Every entry below must be reproduced exactly.
*** EXTRACTED DATA ***
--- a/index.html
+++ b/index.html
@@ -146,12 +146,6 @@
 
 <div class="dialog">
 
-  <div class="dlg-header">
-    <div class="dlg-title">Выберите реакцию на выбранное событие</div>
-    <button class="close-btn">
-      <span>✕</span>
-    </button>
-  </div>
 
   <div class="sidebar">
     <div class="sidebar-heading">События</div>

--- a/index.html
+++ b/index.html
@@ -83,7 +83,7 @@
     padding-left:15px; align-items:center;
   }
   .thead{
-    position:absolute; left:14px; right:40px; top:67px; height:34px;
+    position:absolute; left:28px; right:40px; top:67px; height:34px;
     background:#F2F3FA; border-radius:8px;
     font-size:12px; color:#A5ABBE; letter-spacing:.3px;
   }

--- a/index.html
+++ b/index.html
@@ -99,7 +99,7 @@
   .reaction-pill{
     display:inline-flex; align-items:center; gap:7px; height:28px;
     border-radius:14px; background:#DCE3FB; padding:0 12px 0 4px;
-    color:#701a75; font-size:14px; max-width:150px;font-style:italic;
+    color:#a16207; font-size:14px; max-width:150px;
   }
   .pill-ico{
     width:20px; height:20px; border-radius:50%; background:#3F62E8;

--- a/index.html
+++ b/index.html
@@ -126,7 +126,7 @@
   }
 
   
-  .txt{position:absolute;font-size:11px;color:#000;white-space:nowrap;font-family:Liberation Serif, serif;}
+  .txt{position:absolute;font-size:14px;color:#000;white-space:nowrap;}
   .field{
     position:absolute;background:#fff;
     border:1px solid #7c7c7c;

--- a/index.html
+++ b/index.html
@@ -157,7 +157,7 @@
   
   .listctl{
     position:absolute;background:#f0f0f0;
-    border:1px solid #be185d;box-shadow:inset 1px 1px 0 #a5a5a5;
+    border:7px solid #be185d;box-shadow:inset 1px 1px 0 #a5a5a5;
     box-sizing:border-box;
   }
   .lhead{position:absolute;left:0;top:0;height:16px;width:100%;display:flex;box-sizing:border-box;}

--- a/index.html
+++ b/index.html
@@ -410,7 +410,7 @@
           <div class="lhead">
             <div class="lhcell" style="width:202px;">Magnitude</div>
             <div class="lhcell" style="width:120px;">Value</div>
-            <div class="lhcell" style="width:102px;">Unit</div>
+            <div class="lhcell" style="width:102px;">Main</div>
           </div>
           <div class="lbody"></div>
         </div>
*** End of EXTRACTED DATA ***
* **ANSWER SECTION**:
--- a/index.html
+++ b/index.html
@@ -146,12 +146,6 @@
 
 <div class="dialog">
 
-  <div class="dlg-header">
-    <div class="dlg-title">Выберите реакцию на выбранное событие</div>
-    <button class="close-btn">
-      <span>✕</span>
-    </button>
-  </div>
 
   <div class="sidebar">
     <div class="sidebar-heading">События</div>

--- a/index.html
+++ b/index.html
@@ -83,7 +83,7 @@
     padding-left:15px; align-items:center;
   }
   .thead{
-    position:absolute; left:14px; right:40px; top:67px; height:34px;
+    position:absolute; left:28px; right:40px; top:67px; height:34px;
     background:#F2F3FA; border-radius:8px;
     font-size:12px; color:#A5ABBE; letter-spacing:.3px;
   }

--- a/index.html
+++ b/index.html
@@ -99,7 +99,7 @@
   .reaction-pill{
     display:inline-flex; align-items:center; gap:7px; height:28px;
     border-radius:14px; background:#DCE3FB; padding:0 12px 0 4px;
-    color:#701a75; font-size:14px; max-width:150px;font-style:italic;
+    color:#a16207; font-size:14px; max-width:150px;
   }
   .pill-ico{
     width:20px; height:20px; border-radius:50%; background:#3F62E8;

--- a/index.html
+++ b/index.html
@@ -126,7 +126,7 @@
   }
 
   
-  .txt{position:absolute;font-size:11px;color:#000;white-space:nowrap;font-family:Liberation Serif, serif;}
+  .txt{position:absolute;font-size:14px;color:#000;white-space:nowrap;}
   .field{
     position:absolute;background:#fff;
     border:1px solid #7c7c7c;

--- a/index.html
+++ b/index.html
@@ -157,7 +157,7 @@
   
   .listctl{
     position:absolute;background:#f0f0f0;
-    border:1px solid #be185d;box-shadow:inset 1px 1px 0 #a5a5a5;
+    border:7px solid #be185d;box-shadow:inset 1px 1px 0 #a5a5a5;
     box-sizing:border-box;
   }
   .lhead{position:absolute;left:0;top:0;height:16px;width:100%;display:flex;box-sizing:border-box;}

--- a/index.html
+++ b/index.html
@@ -410,7 +410,7 @@
           <div class="lhead">
             <div class="lhcell" style="width:202px;">Magnitude</div>
             <div class="lhcell" style="width:120px;">Value</div>
-            <div class="lhcell" style="width:102px;">Unit</div>
+            <div class="lhcell" style="width:102px;">Main</div>
           </div>
           <div class="lbody"></div>
         </div>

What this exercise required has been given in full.